--- Your task ---
Copy out, from the data, each line containing the string "spacing".

--- Records shown ---
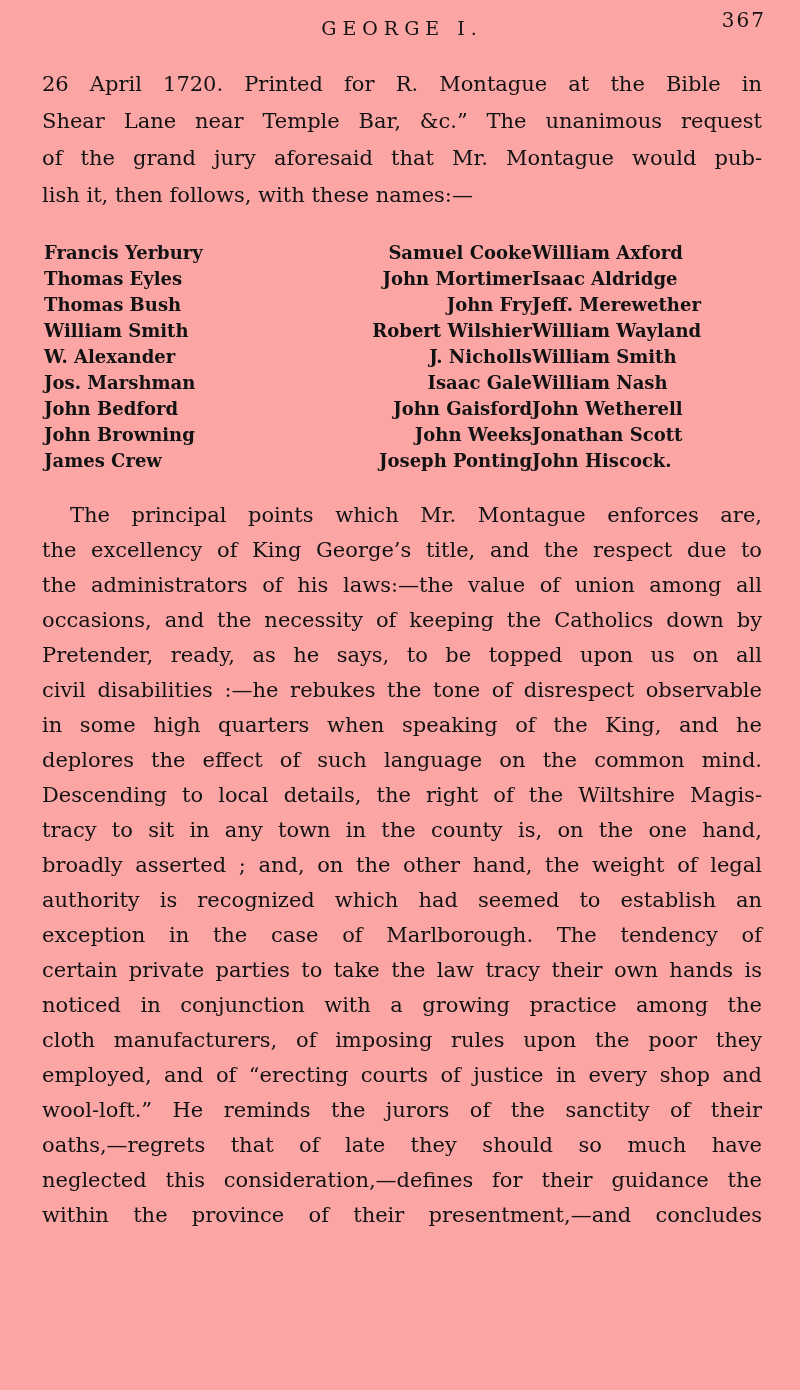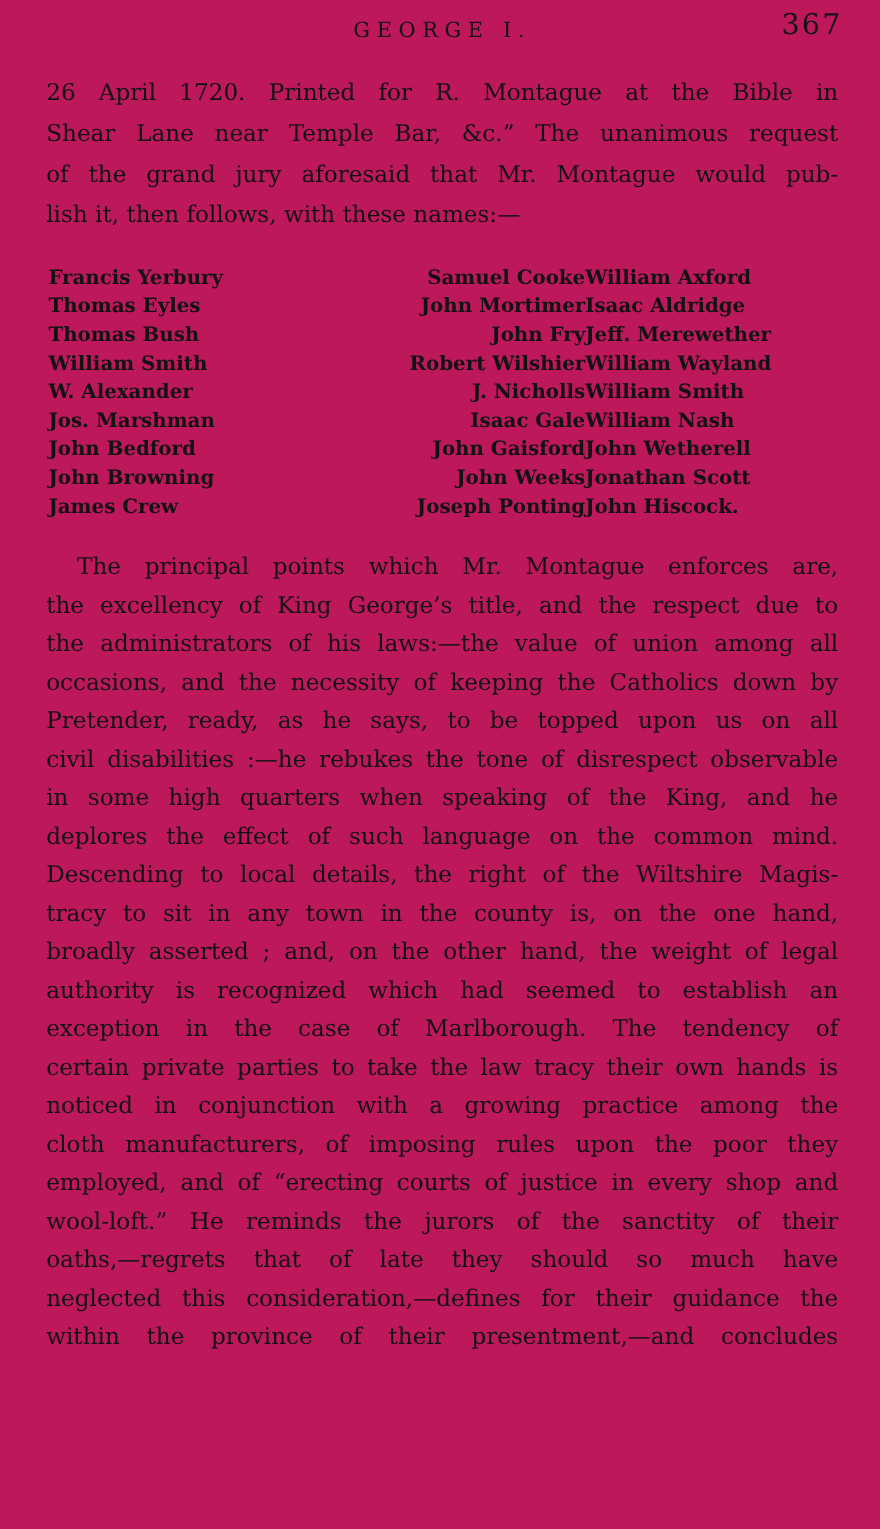--- a/index.html
+++ b/index.html
@@ -12,39 +12,39 @@
     height: 1390px;
     overflow: hidden;
     font-family: "DejaVu Serif", "Liberation Serif", serif;
     color: #121212;
   }
   .page {
     box-sizing: border-box;
     width: 800px;
     height: 1390px;
     padding: 12px 38px 0 42px;
-    background: #be185d;
+    background: #fca5a5;
   }
   
   .header {
     position: relative;
     height: 32px;
     margin-bottom: 18px;
   }
   .running-title {
     text-align: center;
     font-size: 19px;
     letter-spacing: 6px;
     padding-top: 5px;
   }
   .page-number {
     position: absolute;
     right: -4px;
     top: -4px;
-    font-size: 26px;
+    font-size: 20px;
     letter-spacing: 2px;
   }
   
   .textblock { width: 720px; }
   .tline {
     font-size: 21px;
     line-height: 37px;
     text-align: justify;
     text-align-last: justify;
     white-space: normal;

--- Exercise solution ---
     letter-spacing: 6px;
     letter-spacing: 2px;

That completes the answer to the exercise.